▶ [Data shown]
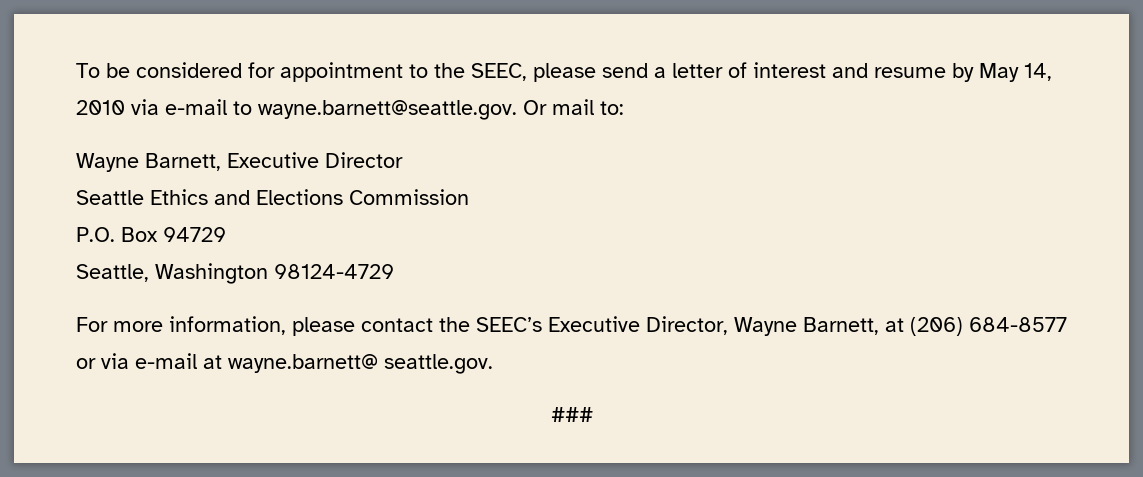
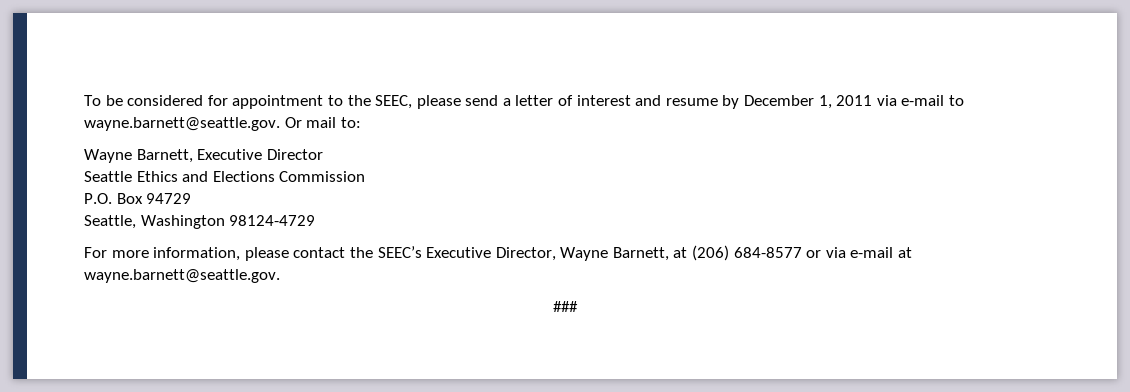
- To be considered for appointment to the SEEC, please send a letter of interest and resume by May 14, 2010 via e-mail to wayne.barnett@seattle.gov. Or mail to:
+ To be considered for appointment to the SEEC, please send a letter of interest and resume by December 1, 2011 via e-mail to wayne.barnett@seattle.gov. Or mail to:
- For more information, please contact the SEEC’s Executive Director, Wayne Barnett, at (206) 684-8577 or via e-mail at wayne.barnett@ seattle.gov.
+ For more information, please contact the SEEC’s Executive Director, Wayne Barnett, at (206) 684-8577 or via e-mail at wayne.barnett@seattle.gov.

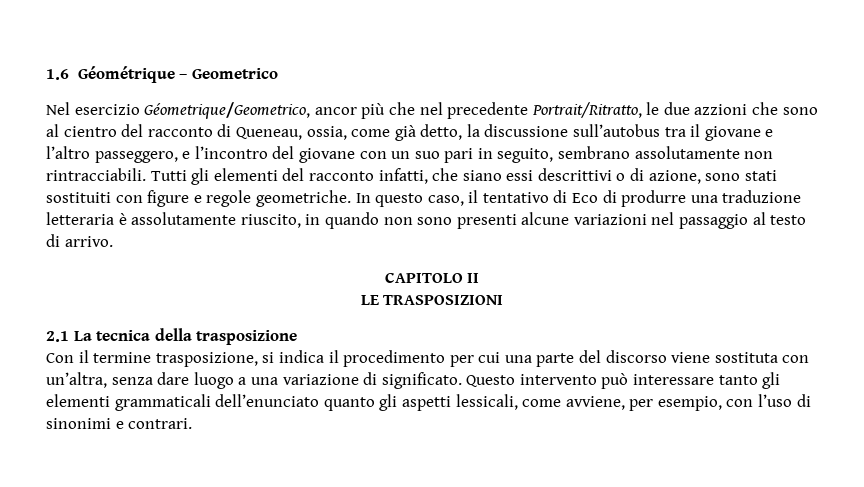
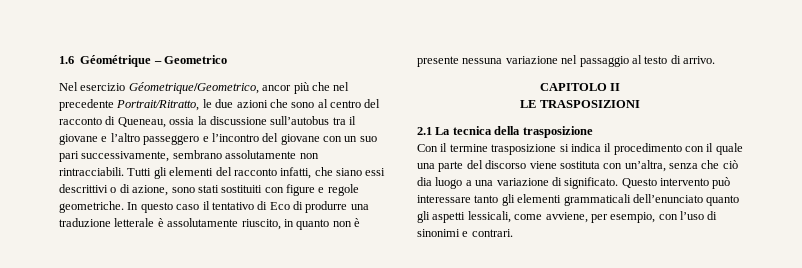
- Nel esercizio Géometrique/Geometrico, ancor più che nel precedente Portrait/Ritratto, le due azzioni che sono al cientro del racconto di Queneau, ossia, come già detto, la discussione sull’autobus tra il giovane e l’altro passeggero, e l’incontro del giovane con un suo pari in seguito, sembrano assolutamente non rintracciabili.
+ Nel esercizio Géometrique/Geometrico, ancor più che nel precedente Portrait/Ritratto, le due azioni che sono al centro del racconto di Queneau, ossia la discussione sull’autobus tra il giovane e l’altro passeggero e l’incontro del giovane con un suo pari successivamente, sembrano assolutamente non rintracciabili.
- In questo caso, il tentativo di Eco di produrre una traduzione letteraria è assolutamente riuscito, in quando non sono presenti alcune variazioni nel passaggio al testo di arrivo.
+ In questo caso il tentativo di Eco di produrre una traduzione letterale è assolutamente riuscito, in quanto non è presente nessuna variazione nel passaggio al testo di arrivo.
- Con il termine trasposizione, si indica il procedimento per cui una parte del discorso viene sostituta con un’altra, senza dare luogo a una variazione di significato.
+ Con il termine trasposizione si indica il procedimento con il quale una parte del discorso viene sostituta con un’altra, senza che ciò dia luogo a una variazione di significato.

▶ [Exercise details]
Please return all lines from the records that hold the word "contact".

▶ [Output of the task]
- For more information, please contact the SEEC’s Executive Director, Wayne Barnett, at (206) 684-8577 or via e-mail at wayne.barnett@ seattle.gov.
+ For more information, please contact the SEEC’s Executive Director, Wayne Barnett, at (206) 684-8577 or via e-mail at wayne.barnett@seattle.gov.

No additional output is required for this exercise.